◆ Records provided ◆
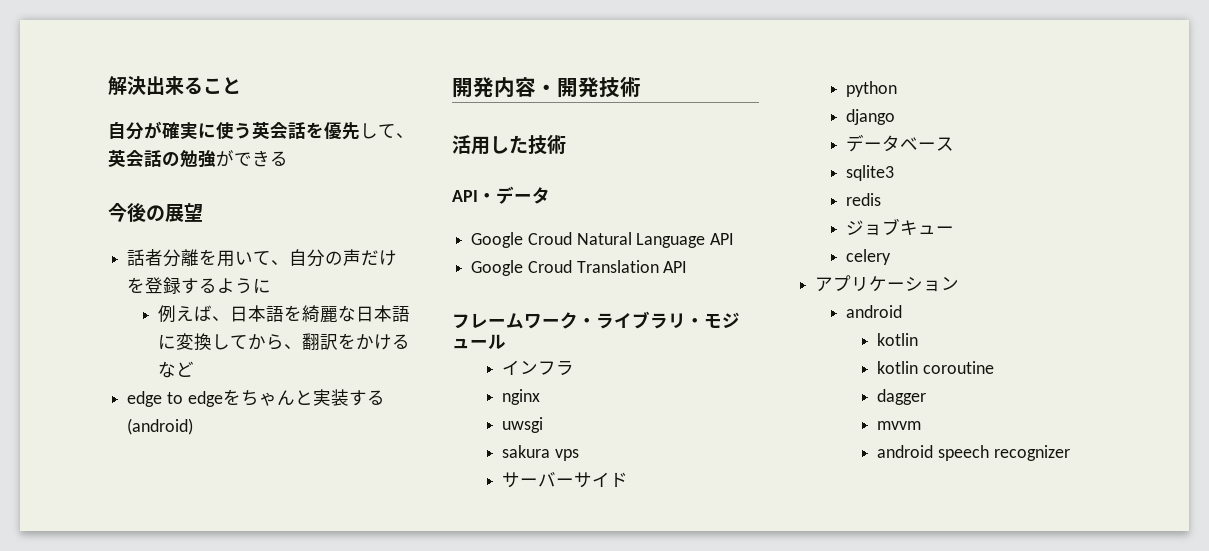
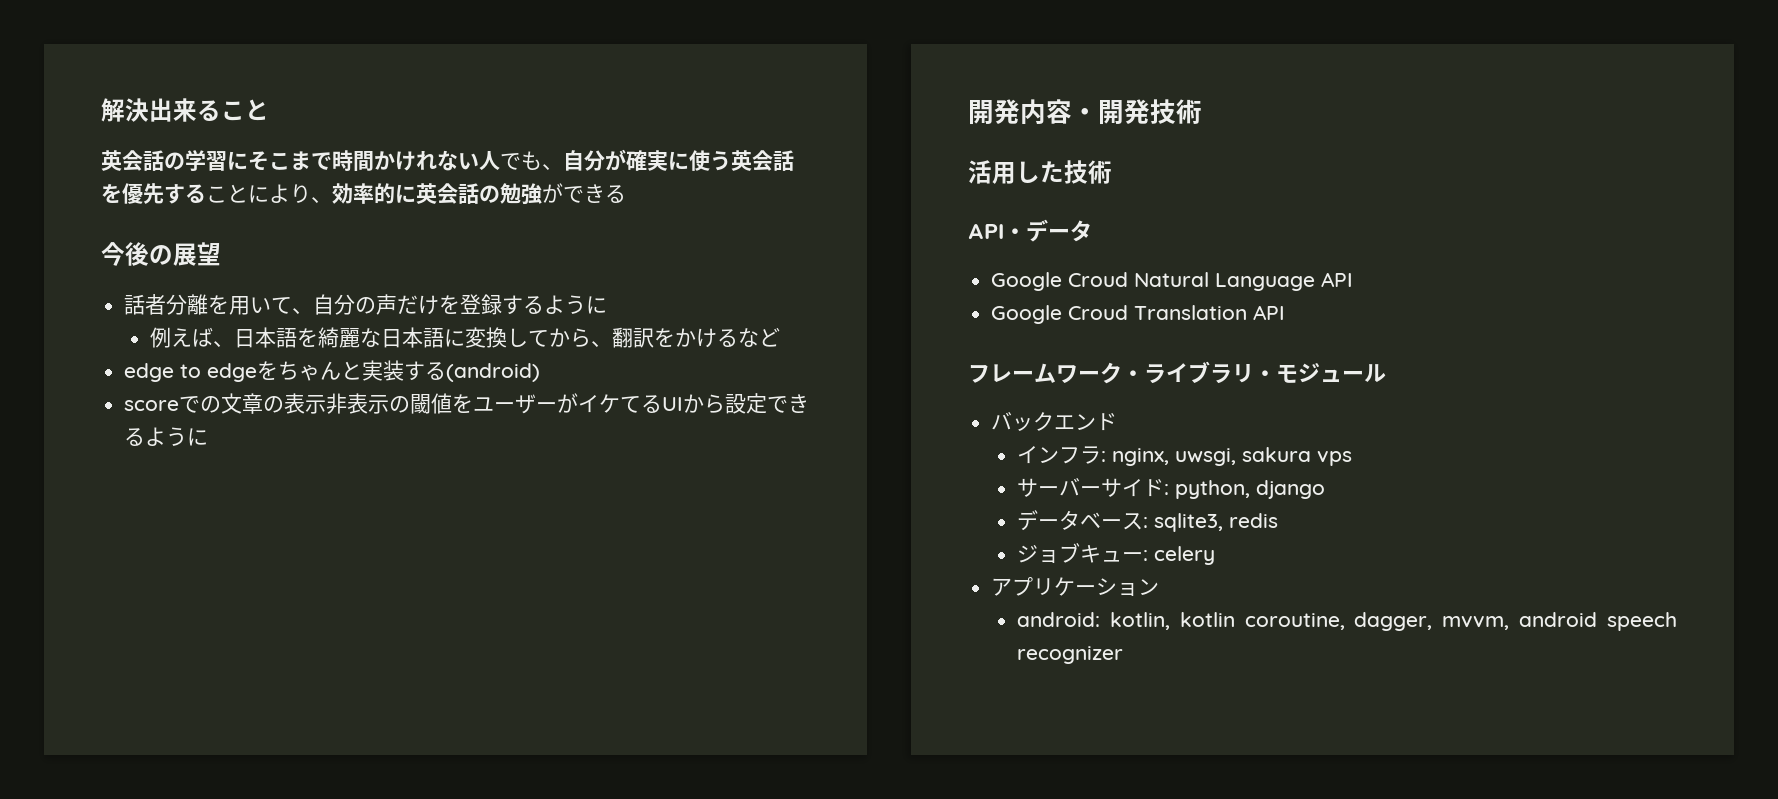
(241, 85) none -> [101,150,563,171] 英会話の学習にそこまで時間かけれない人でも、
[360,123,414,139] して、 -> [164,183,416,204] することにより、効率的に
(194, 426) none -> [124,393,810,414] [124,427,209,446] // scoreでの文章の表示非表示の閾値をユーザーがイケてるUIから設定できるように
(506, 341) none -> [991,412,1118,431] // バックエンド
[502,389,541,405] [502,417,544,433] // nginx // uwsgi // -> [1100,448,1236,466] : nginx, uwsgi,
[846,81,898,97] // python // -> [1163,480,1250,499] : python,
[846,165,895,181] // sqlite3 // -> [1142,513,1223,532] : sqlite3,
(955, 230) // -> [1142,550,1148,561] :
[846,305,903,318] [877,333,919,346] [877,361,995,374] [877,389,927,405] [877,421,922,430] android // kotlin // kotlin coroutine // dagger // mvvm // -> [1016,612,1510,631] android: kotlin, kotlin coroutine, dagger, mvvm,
---
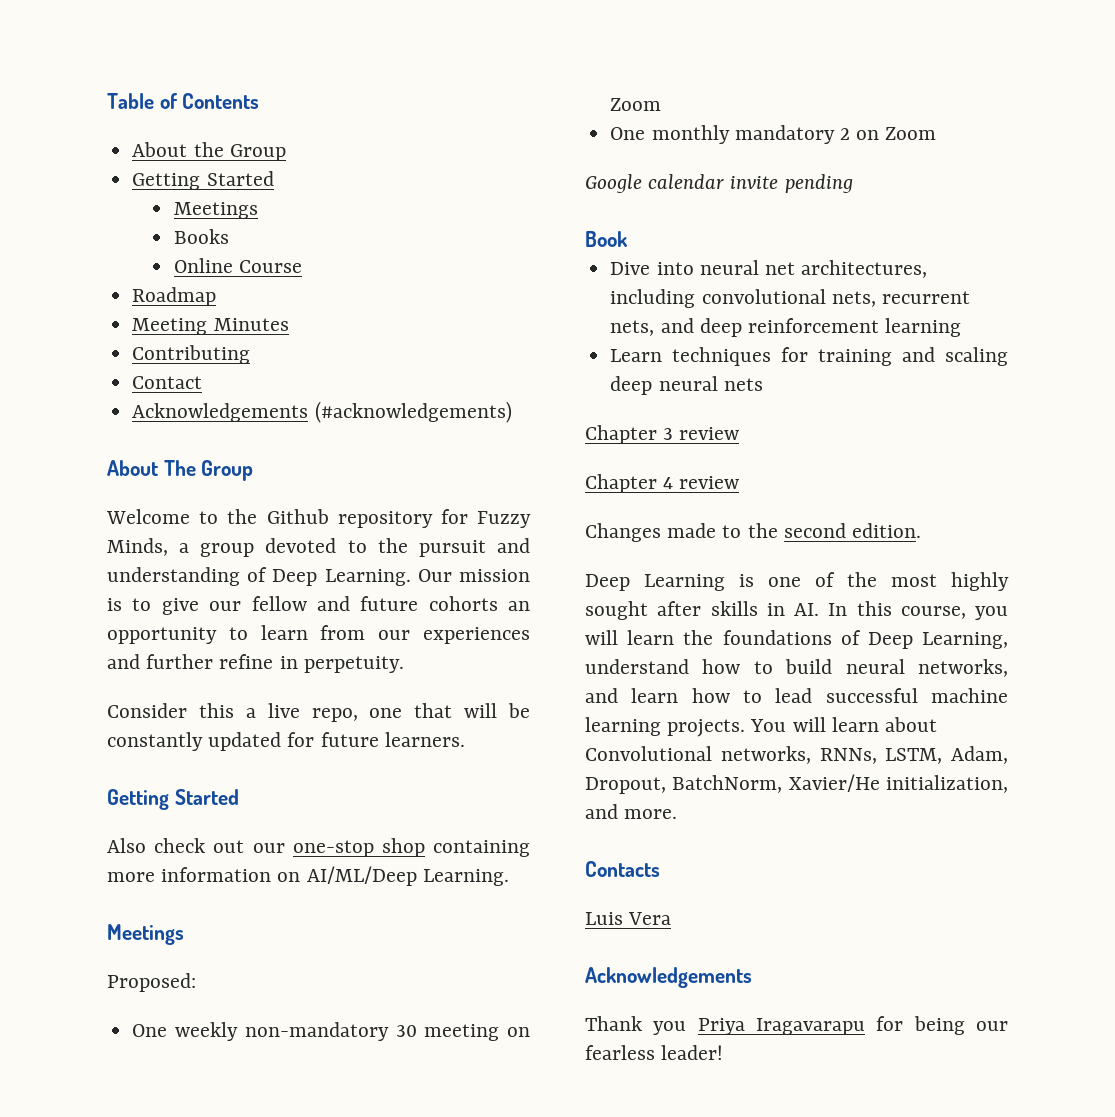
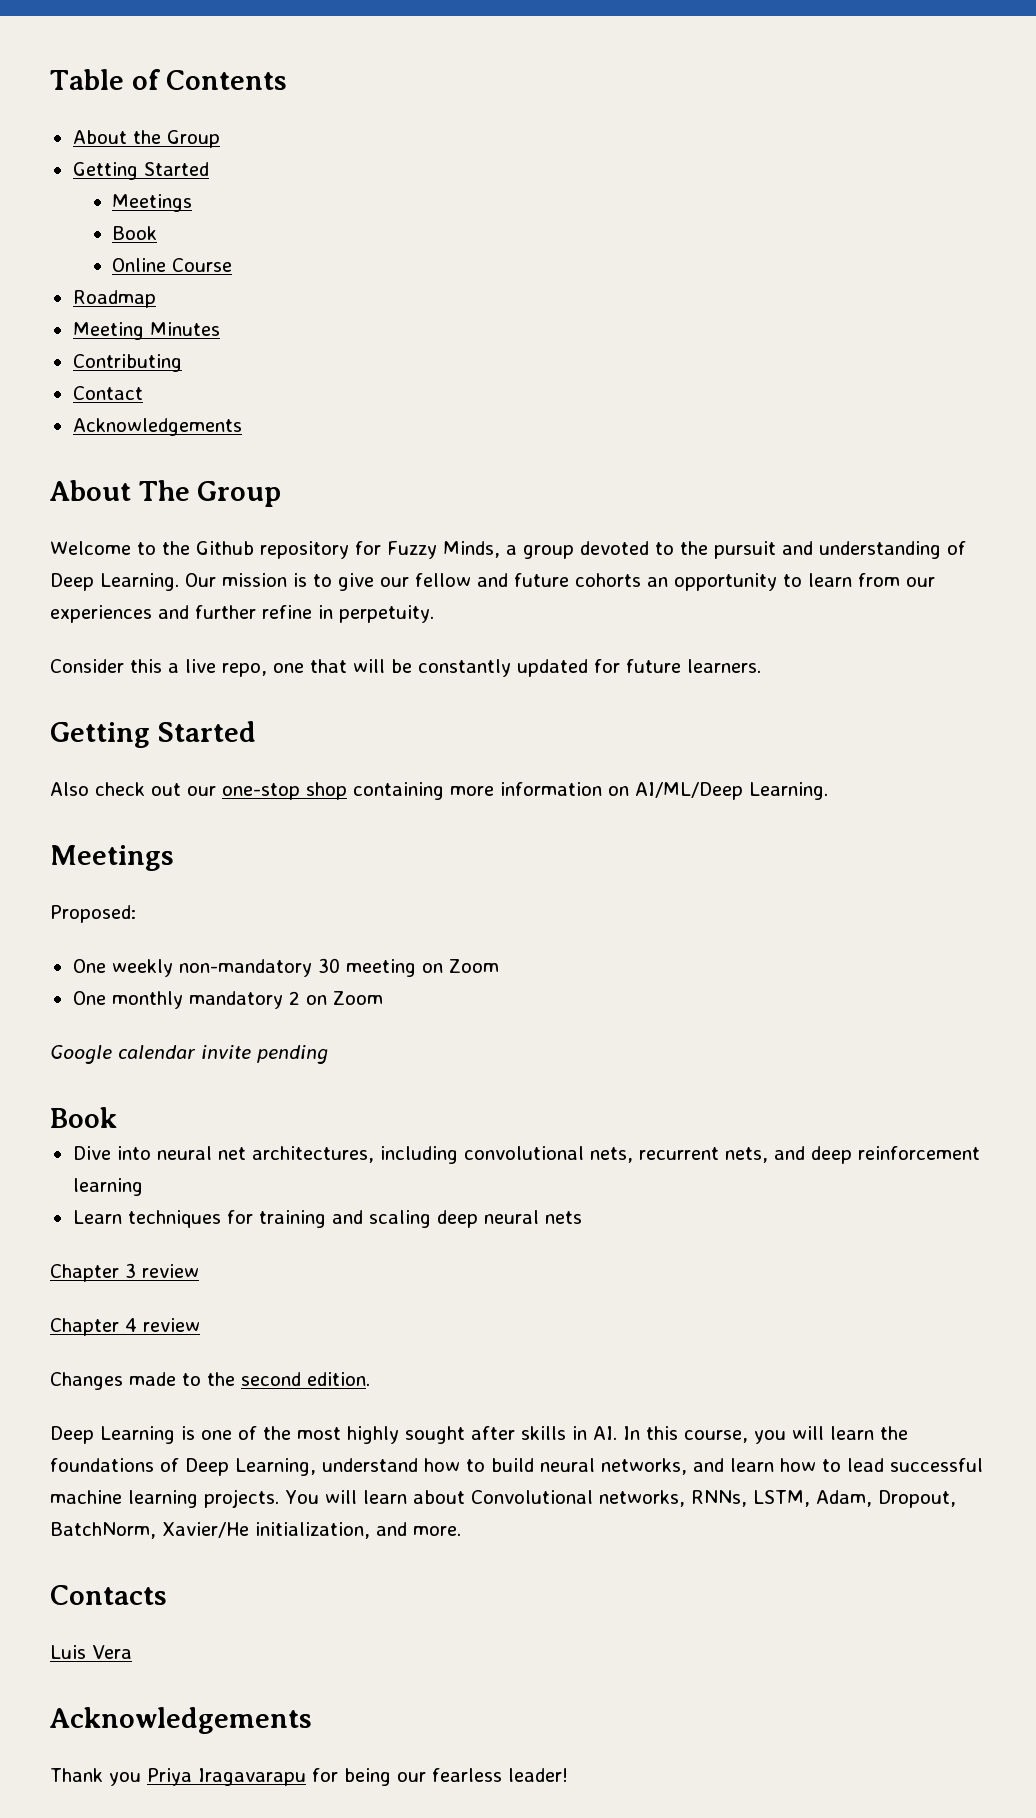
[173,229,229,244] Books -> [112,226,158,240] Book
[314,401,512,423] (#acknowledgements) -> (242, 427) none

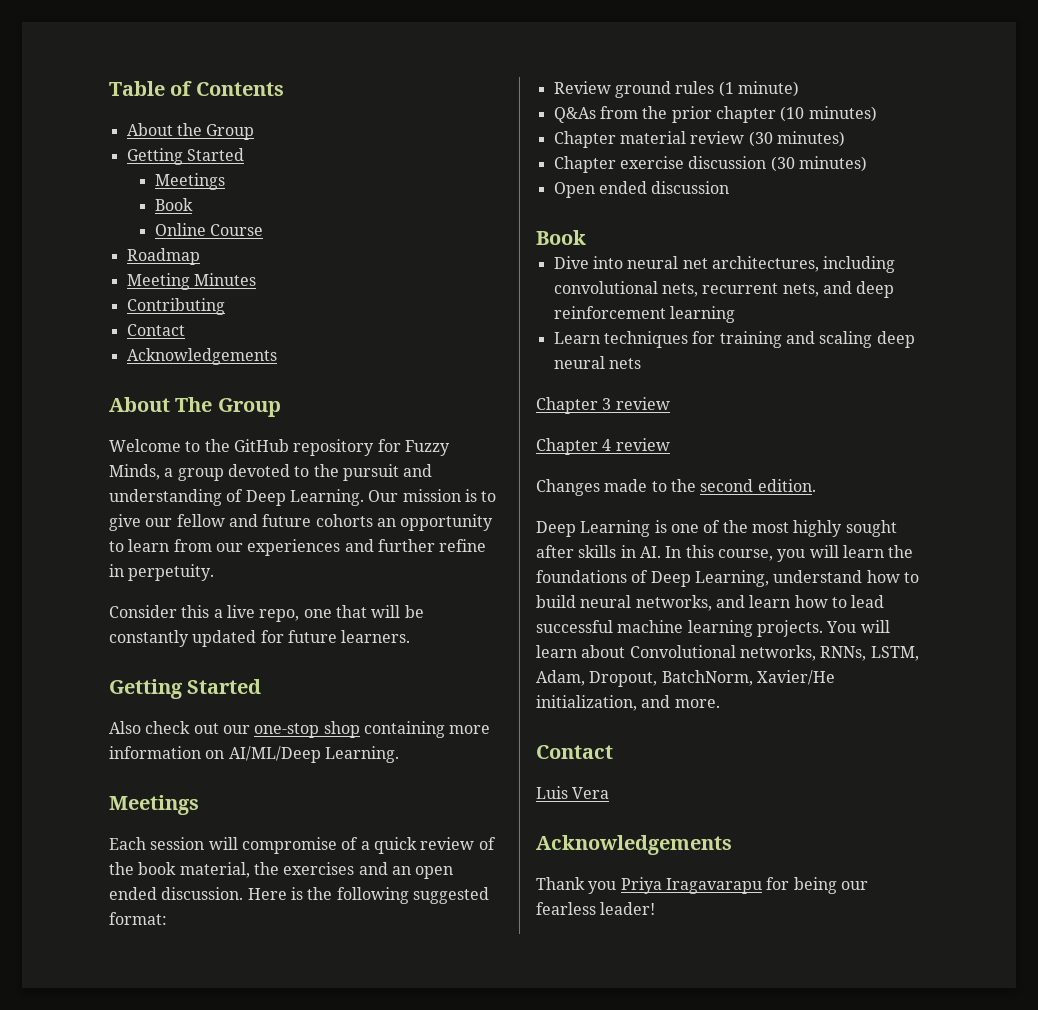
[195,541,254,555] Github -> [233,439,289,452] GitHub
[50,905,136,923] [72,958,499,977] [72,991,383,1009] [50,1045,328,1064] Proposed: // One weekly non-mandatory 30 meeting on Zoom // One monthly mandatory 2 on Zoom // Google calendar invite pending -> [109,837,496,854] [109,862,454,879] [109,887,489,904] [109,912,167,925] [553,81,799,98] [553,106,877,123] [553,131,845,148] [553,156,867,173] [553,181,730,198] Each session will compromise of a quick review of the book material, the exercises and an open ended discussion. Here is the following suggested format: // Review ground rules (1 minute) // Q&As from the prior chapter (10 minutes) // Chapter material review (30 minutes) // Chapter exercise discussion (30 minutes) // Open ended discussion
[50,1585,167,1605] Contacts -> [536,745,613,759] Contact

◆ Work to be completed ◆
Within the listing above, give again exactly every line from the line with "[195,541,254,555] Github ->" through the line with "[50,1585,167,1605] Contacts ->", both included, and no other line.

◆ Reply ◆
[195,541,254,555] Github -> [233,439,289,452] GitHub
[50,905,136,923] [72,958,499,977] [72,991,383,1009] [50,1045,328,1064] Proposed: // One weekly non-mandatory 30 meeting on Zoom // One monthly mandatory 2 on Zoom // Google calendar invite pending -> [109,837,496,854] [109,862,454,879] [109,887,489,904] [109,912,167,925] [553,81,799,98] [553,106,877,123] [553,131,845,148] [553,156,867,173] [553,181,730,198] Each session will compromise of a quick review of the book material, the exercises and an open ended discussion. Here is the following suggested format: // Review ground rules (1 minute) // Q&As from the prior chapter (10 minutes) // Chapter material review (30 minutes) // Chapter exercise discussion (30 minutes) // Open ended discussion
[50,1585,167,1605] Contacts -> [536,745,613,759] Contact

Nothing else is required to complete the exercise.